:: EXERCISE PROMPT ::
In the data below, which lines contain "family"? List them by copying each one.

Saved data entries
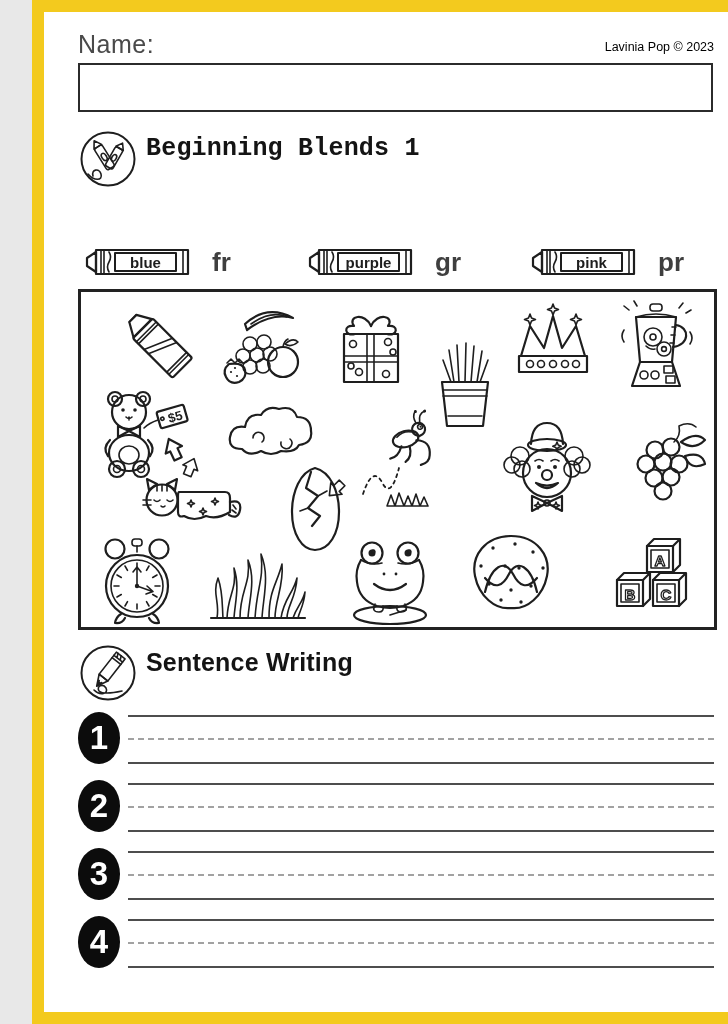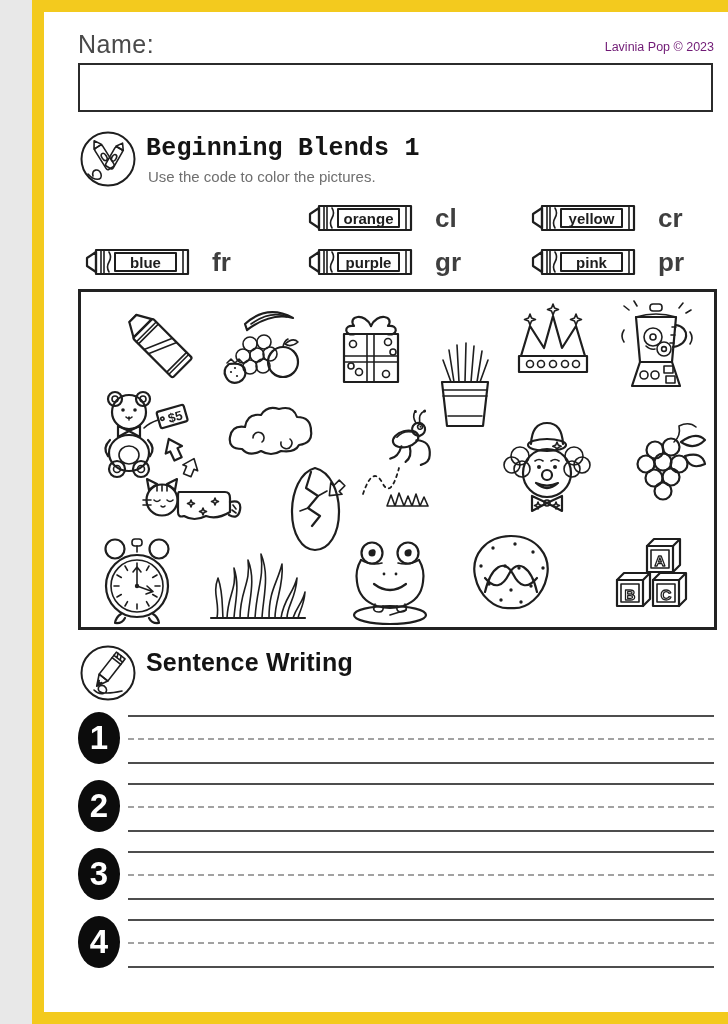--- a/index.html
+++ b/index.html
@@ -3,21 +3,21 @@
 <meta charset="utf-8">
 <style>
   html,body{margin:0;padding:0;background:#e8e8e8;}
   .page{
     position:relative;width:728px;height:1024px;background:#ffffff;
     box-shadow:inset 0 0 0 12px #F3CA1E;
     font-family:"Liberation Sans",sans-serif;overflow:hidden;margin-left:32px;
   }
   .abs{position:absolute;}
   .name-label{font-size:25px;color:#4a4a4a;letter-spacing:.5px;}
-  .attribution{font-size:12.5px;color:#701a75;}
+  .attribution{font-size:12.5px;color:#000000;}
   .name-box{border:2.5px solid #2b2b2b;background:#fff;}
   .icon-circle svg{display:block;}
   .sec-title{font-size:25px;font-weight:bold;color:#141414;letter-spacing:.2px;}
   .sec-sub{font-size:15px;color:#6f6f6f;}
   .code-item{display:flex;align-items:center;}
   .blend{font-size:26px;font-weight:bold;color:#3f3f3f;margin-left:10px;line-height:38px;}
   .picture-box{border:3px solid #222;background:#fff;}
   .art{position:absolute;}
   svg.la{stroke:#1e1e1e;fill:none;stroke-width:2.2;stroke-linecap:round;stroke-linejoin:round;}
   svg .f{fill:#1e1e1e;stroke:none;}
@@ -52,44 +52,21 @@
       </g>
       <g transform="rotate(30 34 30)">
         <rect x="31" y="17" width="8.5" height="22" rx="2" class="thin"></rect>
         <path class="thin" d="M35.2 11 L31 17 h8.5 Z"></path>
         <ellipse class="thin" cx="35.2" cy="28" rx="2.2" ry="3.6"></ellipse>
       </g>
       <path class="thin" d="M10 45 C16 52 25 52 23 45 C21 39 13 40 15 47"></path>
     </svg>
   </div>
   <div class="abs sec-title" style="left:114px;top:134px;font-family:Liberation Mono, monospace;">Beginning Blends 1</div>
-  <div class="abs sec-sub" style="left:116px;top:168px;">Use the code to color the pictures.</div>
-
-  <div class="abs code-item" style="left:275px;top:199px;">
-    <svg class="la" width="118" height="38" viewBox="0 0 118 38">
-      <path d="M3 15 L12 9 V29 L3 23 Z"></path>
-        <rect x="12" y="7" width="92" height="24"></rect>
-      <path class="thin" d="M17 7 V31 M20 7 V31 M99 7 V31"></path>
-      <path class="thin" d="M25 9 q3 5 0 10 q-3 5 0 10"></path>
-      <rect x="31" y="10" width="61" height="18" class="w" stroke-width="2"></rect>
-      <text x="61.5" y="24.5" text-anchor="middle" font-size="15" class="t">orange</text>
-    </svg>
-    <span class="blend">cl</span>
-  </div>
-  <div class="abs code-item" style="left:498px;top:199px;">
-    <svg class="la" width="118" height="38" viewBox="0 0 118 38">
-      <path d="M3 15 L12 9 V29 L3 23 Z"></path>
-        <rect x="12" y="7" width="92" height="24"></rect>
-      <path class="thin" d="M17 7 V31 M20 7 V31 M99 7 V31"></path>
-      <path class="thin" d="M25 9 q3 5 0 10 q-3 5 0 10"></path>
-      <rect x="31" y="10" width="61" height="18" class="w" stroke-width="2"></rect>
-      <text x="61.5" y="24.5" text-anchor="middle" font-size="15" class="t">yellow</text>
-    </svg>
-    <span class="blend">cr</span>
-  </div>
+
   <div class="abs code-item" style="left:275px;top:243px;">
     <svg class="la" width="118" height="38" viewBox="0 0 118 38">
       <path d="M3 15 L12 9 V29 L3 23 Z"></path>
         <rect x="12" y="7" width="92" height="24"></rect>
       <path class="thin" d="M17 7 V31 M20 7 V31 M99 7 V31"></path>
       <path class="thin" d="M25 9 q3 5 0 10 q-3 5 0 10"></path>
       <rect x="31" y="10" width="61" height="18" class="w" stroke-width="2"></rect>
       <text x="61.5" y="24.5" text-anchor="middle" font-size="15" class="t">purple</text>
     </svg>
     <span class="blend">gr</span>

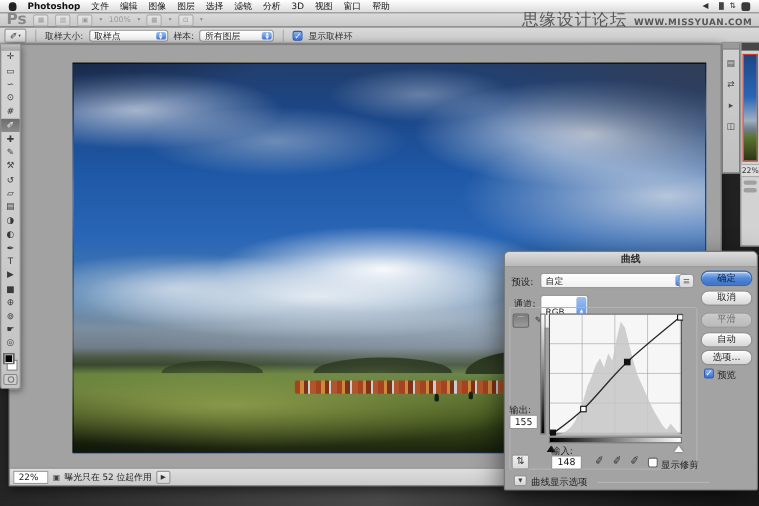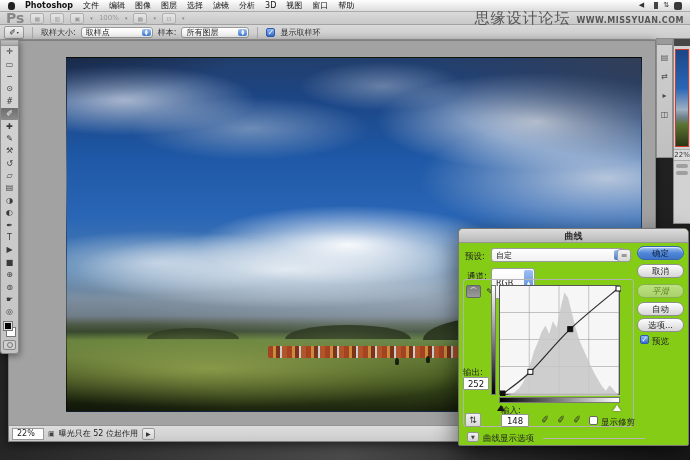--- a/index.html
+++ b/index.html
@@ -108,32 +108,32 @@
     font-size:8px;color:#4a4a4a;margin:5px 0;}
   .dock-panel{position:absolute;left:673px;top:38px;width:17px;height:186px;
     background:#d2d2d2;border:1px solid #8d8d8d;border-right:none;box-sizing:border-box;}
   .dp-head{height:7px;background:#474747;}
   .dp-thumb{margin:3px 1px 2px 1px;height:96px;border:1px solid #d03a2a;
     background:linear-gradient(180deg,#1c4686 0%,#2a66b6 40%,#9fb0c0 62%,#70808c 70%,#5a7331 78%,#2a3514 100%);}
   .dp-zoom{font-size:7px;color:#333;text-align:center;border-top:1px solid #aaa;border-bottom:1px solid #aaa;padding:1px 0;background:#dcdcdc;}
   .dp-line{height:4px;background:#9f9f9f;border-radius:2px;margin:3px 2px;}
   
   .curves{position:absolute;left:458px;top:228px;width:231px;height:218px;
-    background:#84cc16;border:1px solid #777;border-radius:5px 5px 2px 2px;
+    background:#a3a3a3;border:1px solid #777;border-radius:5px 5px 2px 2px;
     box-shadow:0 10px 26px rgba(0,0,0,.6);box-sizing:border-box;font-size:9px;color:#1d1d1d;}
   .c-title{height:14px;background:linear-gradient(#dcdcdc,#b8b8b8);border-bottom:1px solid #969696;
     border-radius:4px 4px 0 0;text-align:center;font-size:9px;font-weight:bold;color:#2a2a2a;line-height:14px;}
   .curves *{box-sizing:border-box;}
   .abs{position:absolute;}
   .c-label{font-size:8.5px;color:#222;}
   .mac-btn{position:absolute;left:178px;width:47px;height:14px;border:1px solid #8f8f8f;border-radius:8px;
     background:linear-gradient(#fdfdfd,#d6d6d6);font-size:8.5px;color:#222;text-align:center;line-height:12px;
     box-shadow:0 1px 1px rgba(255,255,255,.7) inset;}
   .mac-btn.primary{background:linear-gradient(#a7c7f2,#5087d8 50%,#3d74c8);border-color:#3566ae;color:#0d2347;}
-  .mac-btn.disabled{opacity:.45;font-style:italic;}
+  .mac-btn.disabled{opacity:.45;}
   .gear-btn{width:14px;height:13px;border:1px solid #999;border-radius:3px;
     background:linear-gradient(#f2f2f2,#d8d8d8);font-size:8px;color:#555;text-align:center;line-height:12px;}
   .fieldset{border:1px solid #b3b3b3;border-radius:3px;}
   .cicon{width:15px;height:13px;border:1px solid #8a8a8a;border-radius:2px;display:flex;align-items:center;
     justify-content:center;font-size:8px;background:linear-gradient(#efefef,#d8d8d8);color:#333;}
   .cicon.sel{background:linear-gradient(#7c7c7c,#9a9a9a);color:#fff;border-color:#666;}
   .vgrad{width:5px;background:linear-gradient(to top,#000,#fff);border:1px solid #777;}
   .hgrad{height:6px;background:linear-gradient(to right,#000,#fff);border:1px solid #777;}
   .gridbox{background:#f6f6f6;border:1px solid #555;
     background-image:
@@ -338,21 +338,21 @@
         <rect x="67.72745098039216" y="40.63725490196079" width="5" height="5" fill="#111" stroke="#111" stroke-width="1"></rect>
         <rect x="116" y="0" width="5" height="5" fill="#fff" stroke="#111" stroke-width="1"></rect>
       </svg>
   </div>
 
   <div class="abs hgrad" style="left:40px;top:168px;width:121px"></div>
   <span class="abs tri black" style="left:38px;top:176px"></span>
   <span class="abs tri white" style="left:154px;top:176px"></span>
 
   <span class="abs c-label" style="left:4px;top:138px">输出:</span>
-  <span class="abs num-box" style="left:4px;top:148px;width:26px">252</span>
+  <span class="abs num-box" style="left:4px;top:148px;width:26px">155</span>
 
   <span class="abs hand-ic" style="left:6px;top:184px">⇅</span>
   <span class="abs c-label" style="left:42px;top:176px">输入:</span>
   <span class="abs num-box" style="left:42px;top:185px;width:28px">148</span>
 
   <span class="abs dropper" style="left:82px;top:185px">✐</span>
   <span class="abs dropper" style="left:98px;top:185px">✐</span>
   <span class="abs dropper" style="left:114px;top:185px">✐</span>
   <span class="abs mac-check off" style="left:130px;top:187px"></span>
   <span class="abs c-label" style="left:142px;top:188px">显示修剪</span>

:: REPLY TO THE EXERCISE ::
     font-family:"Liberation Sans",sans-serif;overflow:hidden;margin-left:32px;
   <div class="abs sec-title" style="left:114px;top:134px;font-family:Liberation Mono, monospace;">Beginning Blends 1</div>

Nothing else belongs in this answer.